Quindi, ne avete davvero bisogno?

Se avete il budget a disposizione e, cosa più importante, se avete un'auto principale in cui il seggiolino possa risiedere permanentemente senza essere spostato, sì. La qualità costruttiva è eccezionale, gli standard di sicurezza sono incredibilmente elevati e la funzione di rotazione vi eviterà letteralmente il bisogno di fisioterapia.

Non aspettatevi di portarlo in aereo, non provate a infilarlo in una Mini a tre porte e non lasciate che nessuno vi convinca che togliere le fodere per lavarle sarà un lavoretto veloce di dieci minuti. È un equipaggiamento di sicurezza automobilistica che, per caso, ospita un bambino, e si comporta esattamente come tale.

Prima di impegnarvi a imbullonare uno di questi sedili alla vostra auto per i prossimi quattro anni, assicuratevi di aver sistemato il resto della vostra attrezzatura da viaggio. Date un'occhiata agli articoli che sono veramente portatili, perché ne avrete bisogno quando arriverete finalmente a destinazione.

Risposte disordinate e oneste alle vostre domande sui seggiolini auto

Posso farne entrare tre sul sedile posteriore della mia auto?
A meno che non stiate guidando un furgone commerciale o un carro armato di SUV, assolutamente no. Le alette di protezione dagli impatti laterali sono enormi. Noi ne abbiamo due in un'auto familiare abbastanza grande e il sedile centrale è ormai solo uno spazio vuoto decorativo in cui mi cade il telefono per non ritrovarlo mai più.

È troppo pesante da portare in aereo?
Preferirei imbarcare direttamente la mia macchina in aereo. Queste cose sono incredibilmente dense e hanno basi Isofix ingombranti permanentemente attaccate o richieste per l'uso. Comprate un seggiolino economico, ultraleggero e approvato per i voli aerei e lasciate la pesante ingegneria tedesca ancorata all'auto a casa.
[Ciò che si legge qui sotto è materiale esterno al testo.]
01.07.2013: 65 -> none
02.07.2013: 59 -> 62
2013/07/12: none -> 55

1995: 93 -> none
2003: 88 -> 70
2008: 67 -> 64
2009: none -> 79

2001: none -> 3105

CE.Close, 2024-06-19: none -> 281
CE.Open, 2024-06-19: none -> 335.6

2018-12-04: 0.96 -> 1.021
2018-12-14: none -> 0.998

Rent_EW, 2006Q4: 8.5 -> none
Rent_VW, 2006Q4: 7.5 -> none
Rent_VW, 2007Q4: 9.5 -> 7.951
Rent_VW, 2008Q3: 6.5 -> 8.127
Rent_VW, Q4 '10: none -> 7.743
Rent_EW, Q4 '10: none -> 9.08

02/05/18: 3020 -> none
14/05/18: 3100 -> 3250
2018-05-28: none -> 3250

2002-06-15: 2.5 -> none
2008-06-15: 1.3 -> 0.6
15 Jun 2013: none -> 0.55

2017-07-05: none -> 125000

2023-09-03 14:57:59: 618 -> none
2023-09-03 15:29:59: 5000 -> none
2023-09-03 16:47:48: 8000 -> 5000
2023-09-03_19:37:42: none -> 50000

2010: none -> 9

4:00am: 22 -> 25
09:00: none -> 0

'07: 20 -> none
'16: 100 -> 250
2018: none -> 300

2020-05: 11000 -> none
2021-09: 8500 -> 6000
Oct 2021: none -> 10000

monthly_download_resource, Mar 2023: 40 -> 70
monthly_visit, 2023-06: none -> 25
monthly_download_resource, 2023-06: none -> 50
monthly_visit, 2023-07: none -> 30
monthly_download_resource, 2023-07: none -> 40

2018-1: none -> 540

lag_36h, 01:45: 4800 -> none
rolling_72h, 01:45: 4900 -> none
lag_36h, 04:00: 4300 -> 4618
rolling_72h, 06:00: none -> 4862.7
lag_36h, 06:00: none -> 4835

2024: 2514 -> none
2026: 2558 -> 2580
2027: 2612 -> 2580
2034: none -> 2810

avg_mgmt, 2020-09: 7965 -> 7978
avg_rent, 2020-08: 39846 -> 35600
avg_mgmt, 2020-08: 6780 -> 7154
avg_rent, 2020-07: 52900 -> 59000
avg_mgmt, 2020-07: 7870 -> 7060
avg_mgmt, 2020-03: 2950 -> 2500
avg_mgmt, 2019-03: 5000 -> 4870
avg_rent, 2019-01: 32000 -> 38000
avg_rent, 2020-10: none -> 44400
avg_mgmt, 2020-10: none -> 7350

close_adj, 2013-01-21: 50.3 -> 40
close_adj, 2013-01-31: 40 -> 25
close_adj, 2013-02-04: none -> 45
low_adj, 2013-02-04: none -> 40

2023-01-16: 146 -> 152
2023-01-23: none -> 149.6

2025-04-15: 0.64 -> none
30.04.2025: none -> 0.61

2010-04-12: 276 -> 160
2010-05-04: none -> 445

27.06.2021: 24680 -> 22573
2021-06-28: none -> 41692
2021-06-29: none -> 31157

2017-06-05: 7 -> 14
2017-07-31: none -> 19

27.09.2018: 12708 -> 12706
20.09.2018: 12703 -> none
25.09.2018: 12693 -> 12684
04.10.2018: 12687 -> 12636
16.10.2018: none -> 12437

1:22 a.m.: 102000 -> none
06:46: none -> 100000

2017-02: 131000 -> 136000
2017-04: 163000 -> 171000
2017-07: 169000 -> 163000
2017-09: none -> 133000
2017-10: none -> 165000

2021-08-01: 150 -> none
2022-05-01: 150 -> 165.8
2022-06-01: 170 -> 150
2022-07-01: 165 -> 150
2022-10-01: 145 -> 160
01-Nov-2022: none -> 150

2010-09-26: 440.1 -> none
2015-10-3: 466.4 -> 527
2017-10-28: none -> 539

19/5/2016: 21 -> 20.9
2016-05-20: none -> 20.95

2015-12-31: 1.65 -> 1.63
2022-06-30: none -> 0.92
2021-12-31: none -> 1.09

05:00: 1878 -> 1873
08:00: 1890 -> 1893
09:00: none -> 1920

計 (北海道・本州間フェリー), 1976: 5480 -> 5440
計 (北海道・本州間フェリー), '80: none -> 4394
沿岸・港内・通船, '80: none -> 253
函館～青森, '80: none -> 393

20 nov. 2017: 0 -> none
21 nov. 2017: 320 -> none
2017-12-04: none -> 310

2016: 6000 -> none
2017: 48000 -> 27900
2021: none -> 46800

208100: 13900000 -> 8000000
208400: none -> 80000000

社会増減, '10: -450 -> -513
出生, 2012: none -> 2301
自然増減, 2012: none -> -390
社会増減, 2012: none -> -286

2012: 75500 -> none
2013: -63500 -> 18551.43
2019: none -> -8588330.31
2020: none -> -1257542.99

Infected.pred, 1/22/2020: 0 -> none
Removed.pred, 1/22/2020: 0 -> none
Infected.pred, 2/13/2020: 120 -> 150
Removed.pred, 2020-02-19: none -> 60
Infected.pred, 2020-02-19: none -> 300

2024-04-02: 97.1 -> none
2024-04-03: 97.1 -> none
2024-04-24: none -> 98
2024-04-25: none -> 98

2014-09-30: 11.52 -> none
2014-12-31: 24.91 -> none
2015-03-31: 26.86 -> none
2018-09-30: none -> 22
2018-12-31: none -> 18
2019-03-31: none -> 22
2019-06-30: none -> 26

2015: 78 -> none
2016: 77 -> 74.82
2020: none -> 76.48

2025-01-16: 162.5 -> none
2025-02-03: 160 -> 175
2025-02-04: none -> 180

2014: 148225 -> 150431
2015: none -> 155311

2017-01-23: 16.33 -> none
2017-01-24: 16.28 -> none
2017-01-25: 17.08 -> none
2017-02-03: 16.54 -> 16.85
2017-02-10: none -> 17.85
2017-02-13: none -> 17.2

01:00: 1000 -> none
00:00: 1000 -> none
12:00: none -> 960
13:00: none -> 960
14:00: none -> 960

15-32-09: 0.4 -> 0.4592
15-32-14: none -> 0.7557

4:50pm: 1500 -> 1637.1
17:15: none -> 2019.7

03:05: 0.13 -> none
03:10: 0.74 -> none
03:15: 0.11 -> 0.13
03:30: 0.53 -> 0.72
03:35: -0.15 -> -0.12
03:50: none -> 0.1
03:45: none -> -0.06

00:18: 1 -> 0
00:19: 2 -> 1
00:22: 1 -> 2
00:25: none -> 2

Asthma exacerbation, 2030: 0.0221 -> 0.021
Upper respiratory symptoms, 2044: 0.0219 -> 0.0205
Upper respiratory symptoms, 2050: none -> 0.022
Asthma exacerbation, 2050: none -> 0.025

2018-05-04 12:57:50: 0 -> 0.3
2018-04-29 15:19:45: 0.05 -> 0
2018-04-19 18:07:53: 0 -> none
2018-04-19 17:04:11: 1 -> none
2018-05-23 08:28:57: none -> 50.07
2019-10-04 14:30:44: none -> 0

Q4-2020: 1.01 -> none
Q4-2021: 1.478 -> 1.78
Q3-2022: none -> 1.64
Ho davvero bisogno del riduttore per neonati?
Sì, assolutamente. Le nostre bambine erano minuscole quando sono nate (classica situazione da gemelli), e senza i riduttori imbottiti si sarebbero accasciate come tristi piccoli sacchi di farina. Il riduttore le sostiene in modo che le vie respiratorie rimangano aperte. Quando diventano abbastanza cicciottelle e le cinghie iniziano a segnare le loro cosce, basta togliere gli inserti in schiuma.

Come si pulisce il vomito dalle cinghie dell'imbracatura?
Non potete mettere le cinghie vere e proprie in lavatrice, perché si rovina il rivestimento ignifugo e l'integrità strutturale del tessuto. L'ho imparato cercando ossessivamente su Google alle 3 del mattino. Dovete pulirle con una spugna, acqua tiepida e sapone neutro, per poi lasciarle asciugare all'aria mentre la macchina ha un vago odore di latte acido per tre giorni. Roba da vero glamour.

La funzione di rotazione a 360 gradi si rompe facilmente?
La nostra è sopravvissuta a due anni di abusi quotidiani, a biscotti sbriciolati incastrati nel meccanismo in modo infido e a me che la tiro con foga quando sono in ritardo per portarle al nido. A volte si irrigidisce un po' se un pezzo di sporco solido cade nella base, quindi potreste dover passare il beccuccio dell'aspirapolvere sul binario rotante ogni qualche mese.